◆ Description of the task
Find and copy each line in the material below where the string "detecting" occurs.
(Task inputs begins)
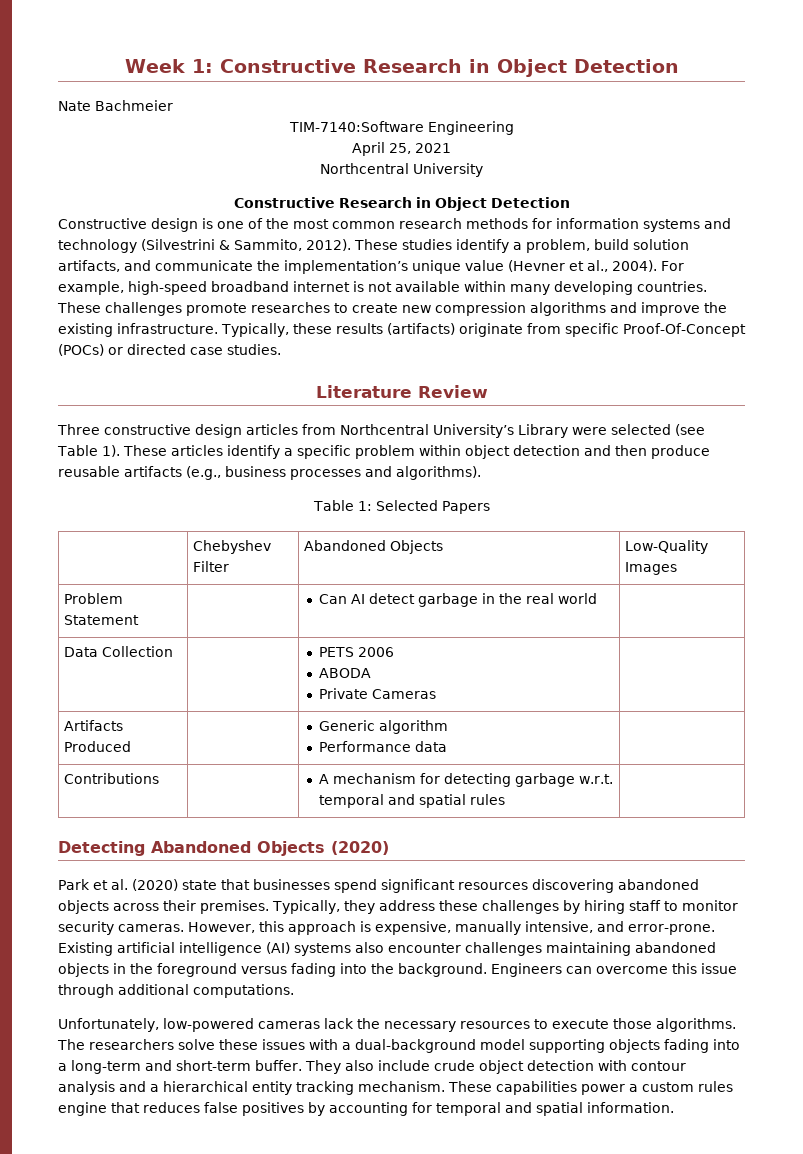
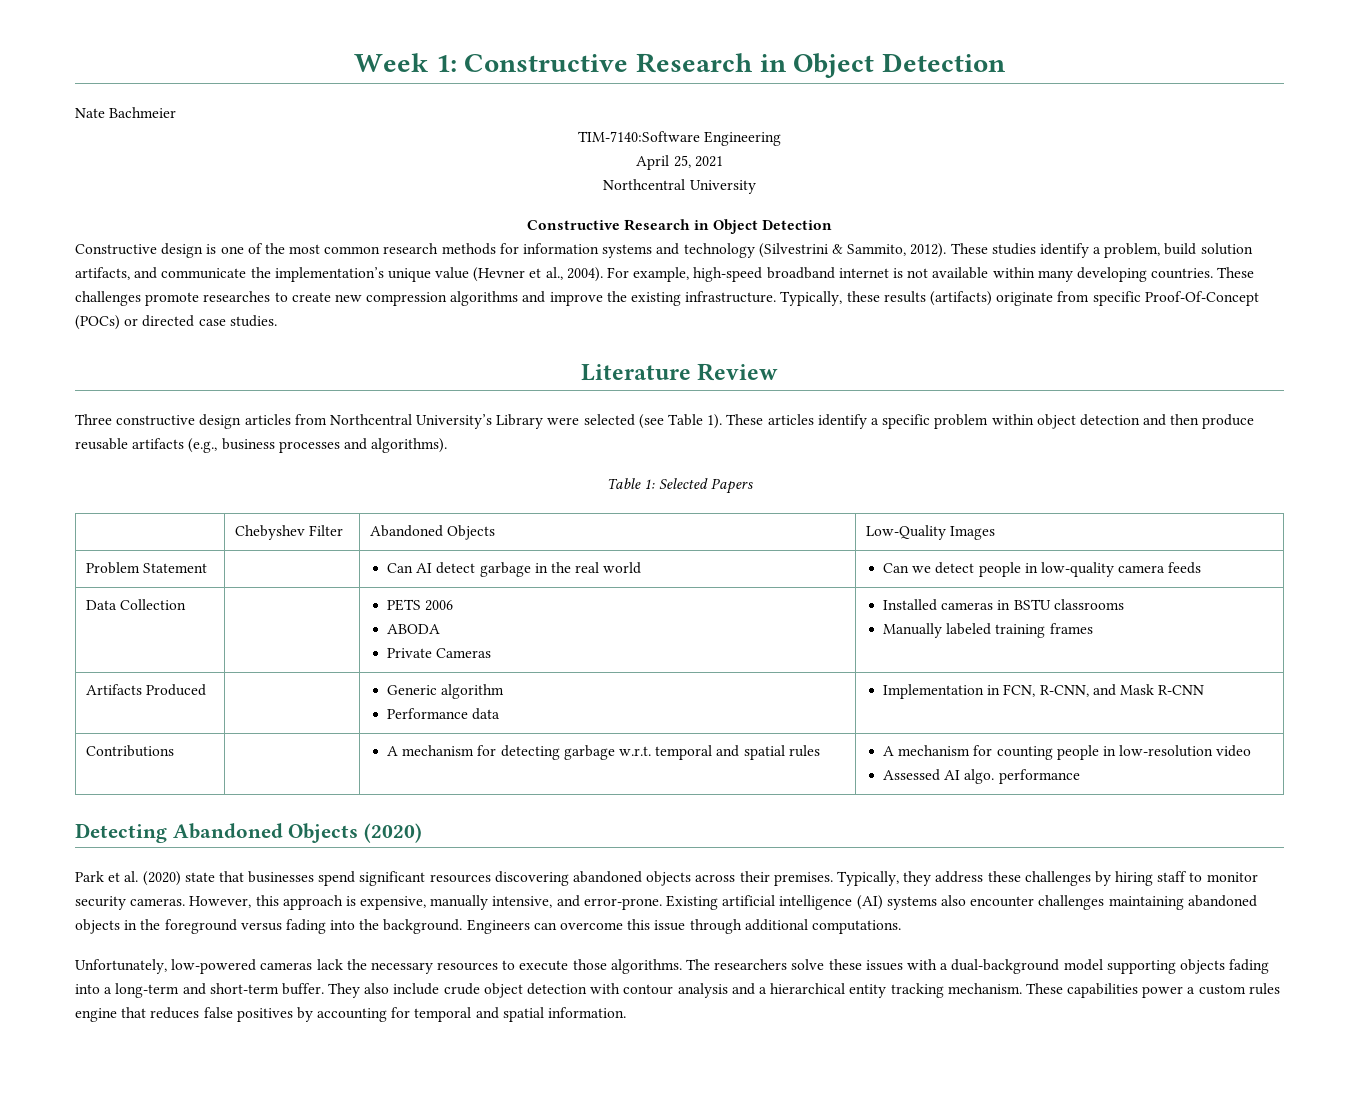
- Problem Statement | | Can AI detect garbage in the real world |
+ Problem Statement | | Can AI detect garbage in the real world | Can we detect people in low-quality camera feeds
  Data Collection | | PETS 2006
  ABODA
- Private Cameras |
+ Private Cameras | Installed cameras in BSTU classrooms
+ Manually labeled training frames
  Artifacts Produced | | Generic algorithm
- Performance data |
+ Performance data | Implementation in FCN, R-CNN, and Mask R-CNN
- Contributions | | A mechanism for detecting garbage w.r.t. temporal and spatial rules |
+ Contributions | | A mechanism for detecting garbage w.r.t. temporal and spatial rules | A mechanism for counting people in low-resolution video
+ Assessed AI algo. performance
(Task inputs ends)
◆ Output for this task
- Contributions | | A mechanism for detecting garbage w.r.t. temporal and spatial rules |
+ Contributions | | A mechanism for detecting garbage w.r.t. temporal and spatial rules | A mechanism for counting people in low-resolution video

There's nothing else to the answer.